PROBLEM STATEMENT: Below are some records; copy each line in them that contains "result".

§ §

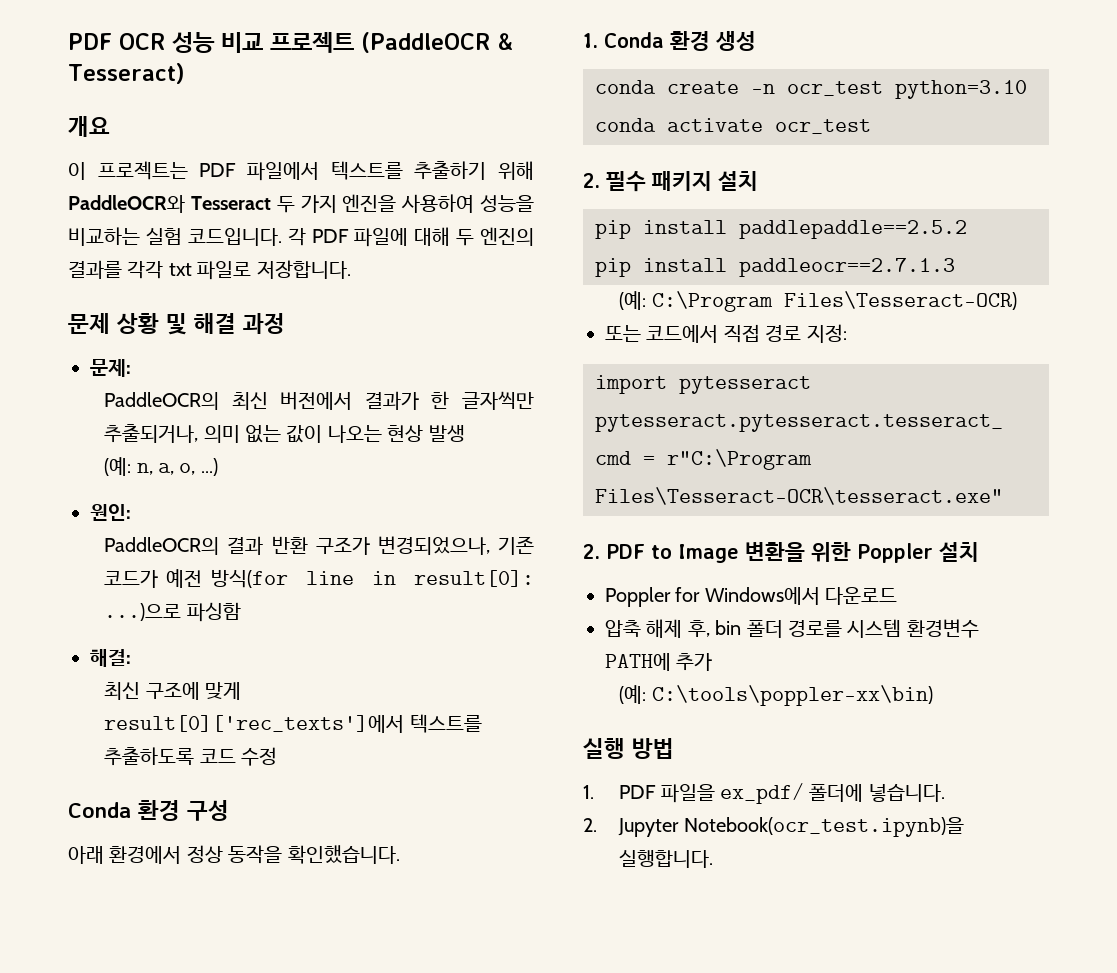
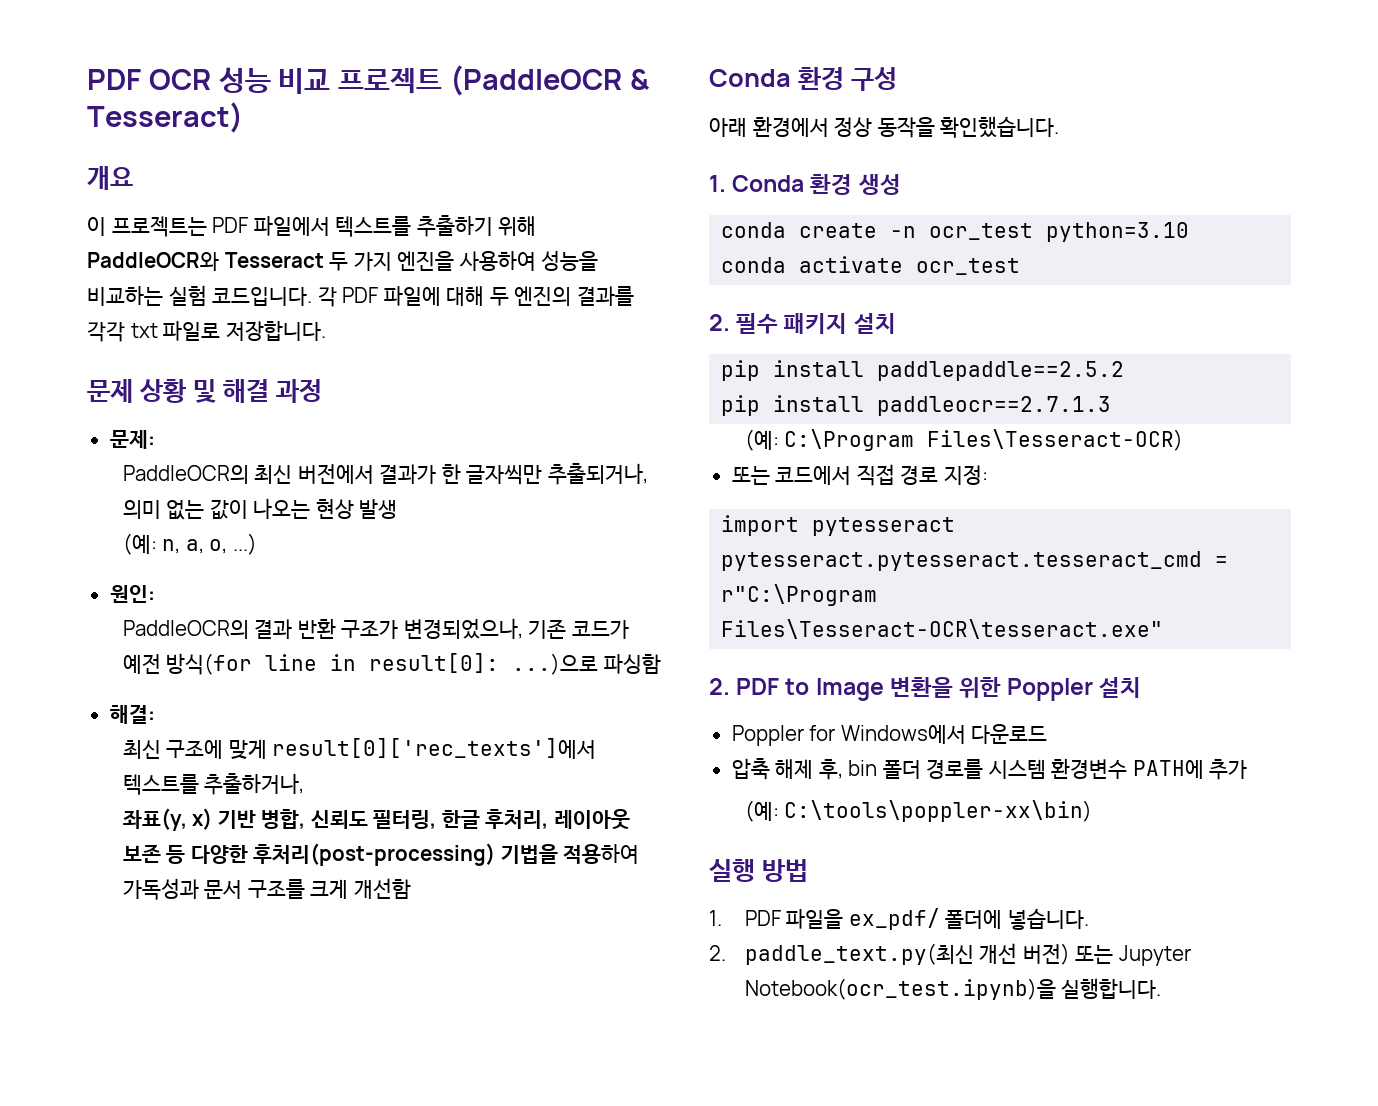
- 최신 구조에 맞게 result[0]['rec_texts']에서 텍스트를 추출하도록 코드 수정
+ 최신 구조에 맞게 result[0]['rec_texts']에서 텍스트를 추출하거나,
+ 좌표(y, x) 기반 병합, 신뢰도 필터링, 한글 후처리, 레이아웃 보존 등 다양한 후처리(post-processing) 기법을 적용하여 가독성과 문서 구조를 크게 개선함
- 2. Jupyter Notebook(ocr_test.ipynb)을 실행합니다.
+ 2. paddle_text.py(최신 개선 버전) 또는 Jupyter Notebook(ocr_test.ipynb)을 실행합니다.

§ §

ANSWER FOR THIS EXERCISE:
- 최신 구조에 맞게 result[0]['rec_texts']에서 텍스트를 추출하도록 코드 수정
+ 최신 구조에 맞게 result[0]['rec_texts']에서 텍스트를 추출하거나,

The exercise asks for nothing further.